Tuesday, October 15, 2013

Rogue Phoenix Press Presents: Peacebreakers



Featured Title


Peacebreakers
Mindy MacKay
Excerpt Heat Level: Violence
Book Heat Level: 2

Buy at: www.roguephoenixpress.com


The cat’s tail dangled from a nail on the wall in the middle of the school cafeteria, looking like a great hairy worm, while two teenage girls painted a message next to it in the animal’s blood: Remember 1860. It was five in the morning, hours before school started. The cat had belonged to the principal. And when the first bell sounded to ring in the day, the girls would be up to their scrawny necks in trouble.

"Remind me again, why are we doing this, Chamika?" asked the taller of the two miscreants, a blonde who finger-painted the letters of graffiti with her left hand; her right one wrapped in bandages. "Not that I’m not having the time of my life playing with dead animals, but do we really need to get ourselves kicked out of another school?"

The other girl, the one wearing too much color with her hair dyed too many shades of black, let out an irritated sigh at her friend’s sarcasm. "It doesn’t matter how many schools boot us out, Kiera. That’s insignificant when you consider the grand scope of things."

"And what, dare I ask, is this grand scope?"

Chamika tapped on the wall with a manicured fingertip. "The Purge of 1860. It’s what got the ball rolling and started the ongoing war between mutants and humans. It’s the reason we’ve got to teach mutant-haters like our principal a lesson every now and again."

Kiera wiped her bloody hand on her jeans, cringing as she did so.
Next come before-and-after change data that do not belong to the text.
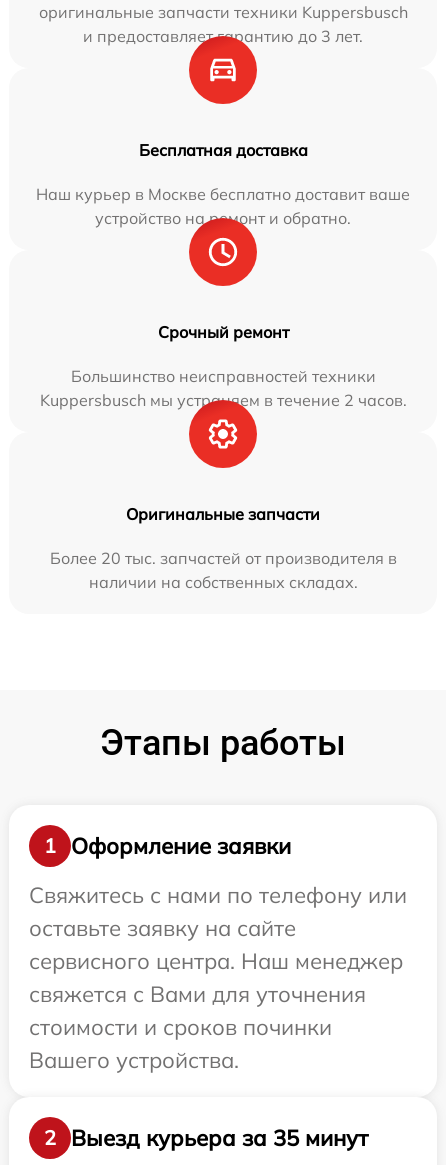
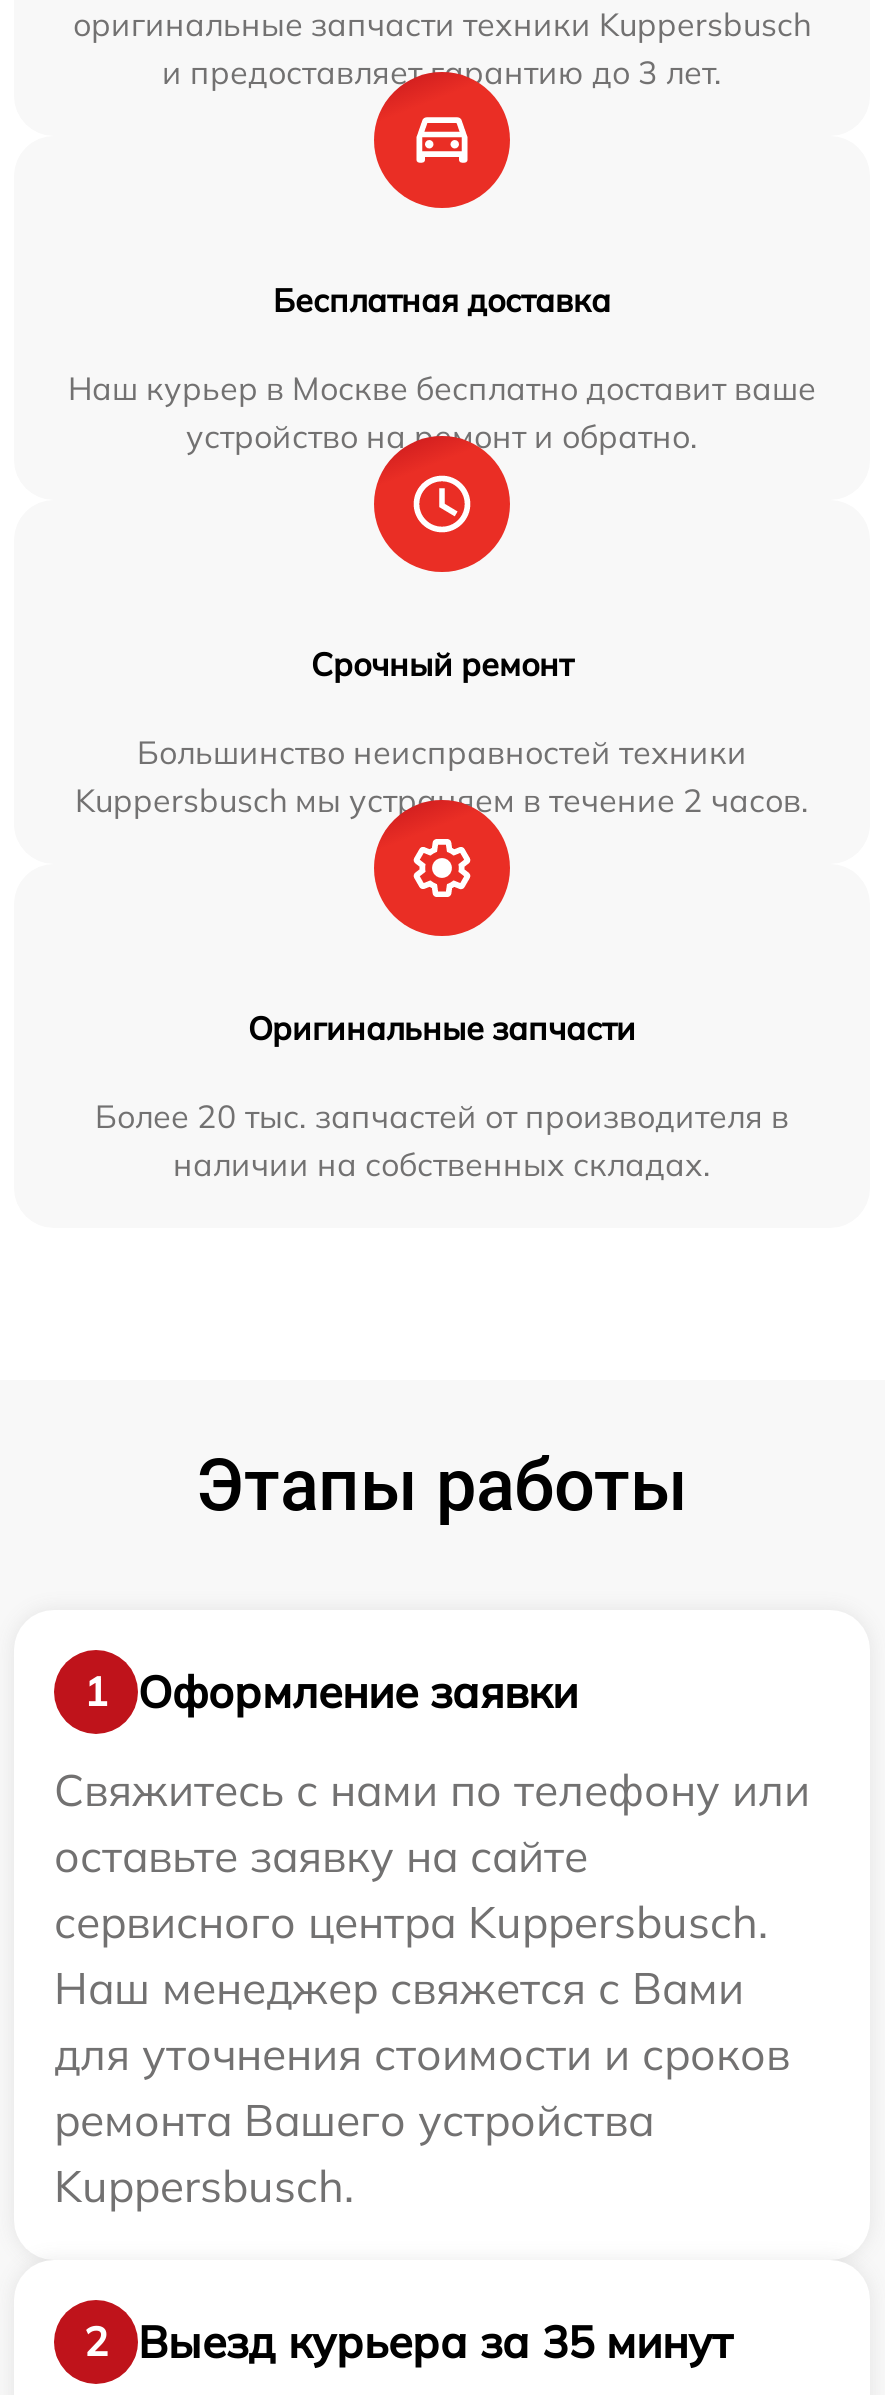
- сервисного центра. Наш менеджер
- свяжется с Вами для уточнения
- стоимости и сроков починки
- Вашего устройства.
+ сервисного центра Kuppersbusch.
+ Наш менеджер свяжется с Вами
+ для уточнения стоимости и сроков
+ ремонта Вашего устройства
+ Kuppersbusch.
She didn’t object to most forms of cruelty, but the amputation of a creature’s tail unnerved her, perhaps because she had one herself when she turned into a wolf every month. "Why the cat, though?" she asked. "Why its tail?"
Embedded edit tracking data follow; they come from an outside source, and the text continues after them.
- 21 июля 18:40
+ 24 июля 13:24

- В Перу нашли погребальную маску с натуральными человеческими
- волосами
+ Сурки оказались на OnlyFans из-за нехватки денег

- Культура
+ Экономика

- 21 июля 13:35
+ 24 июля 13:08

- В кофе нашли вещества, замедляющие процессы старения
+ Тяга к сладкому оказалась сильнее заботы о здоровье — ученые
Any fraction of a smile on Chamika’s face disappeared. "Did you know," she began, her tone suddenly stoic, "that almost all mutants used to have tails?"

~ * ~

The mutant tail was a long, whiplike organ whose tip barely grazed the floor when relaxed. Its covering of flesh was much like the skin on the rest of the body, though it grew translucent at the tip so the tiny muscles and the last of the vertebrae were visible. It was a sensitive organ, containing a number of large and vital blood vessels, and there was once a time when almost ninety-nine percent of mutants had one sticking out of their skirt or trousers.

In the eyes of humans, the tail was seen as a sign of the Devil. And in 1860, a small faction of humans took it upon themselves to purify their land by weeding out the demons living among them.

The Purge first reared its ugly head on a market day in Messina, Italy. Just as the stands were packing up and closing down, a bellowing holler of "Hear ye, hear ye!" drew everyone’s gaze to the center of the square. There, a group of men had five small, naked, whip-tailed boys tied at the wrists and ankles. The leader of the men announced to the populace the boys were about to be stripped of their evil.

At the end of his speech, the man drew his sword and the little boys struggled in their bonds. They made feeble attempts to free themselves with telekinesis but it was no use. A full-grown man with a weapon was more than a match for a few mutant children who couldn’t control their powers. With five slicing blows, the tails of the five boys were severed, and the appendages flopped and writhed for a moment, separate from their owners, before going limp.

The boys bled. A sea of red spilled into the market, and the air boiled with the screaming of the poor, agonized souls until all the blood was gone from their little bodies and they lay quite still.

A twig-thin figure shoved through the crowd, frantically shrugging past bystanders and protectively clutching a trembling tail with both hands. The girl ran and ran until she came to a little cottage whose door she threw open and slammed behind her. Once she was safely inside, she collapsed on all fours and sobbed.

"Amelia! What happened?" her mother gasped, enveloping her in a tight embrace.

"They killed Gino," the girl cried out between heaves of grief. "They killed my brother; they chopped off his tail and murdered him! They said we’re the Devil’s children!" Her outburst sent objects flying across the room and falling off shelves.

Her mother was in too much shock to speak.

"What could p-possess anyone to d-do such a h-h-horrible thing like that?" sobbed Amelia.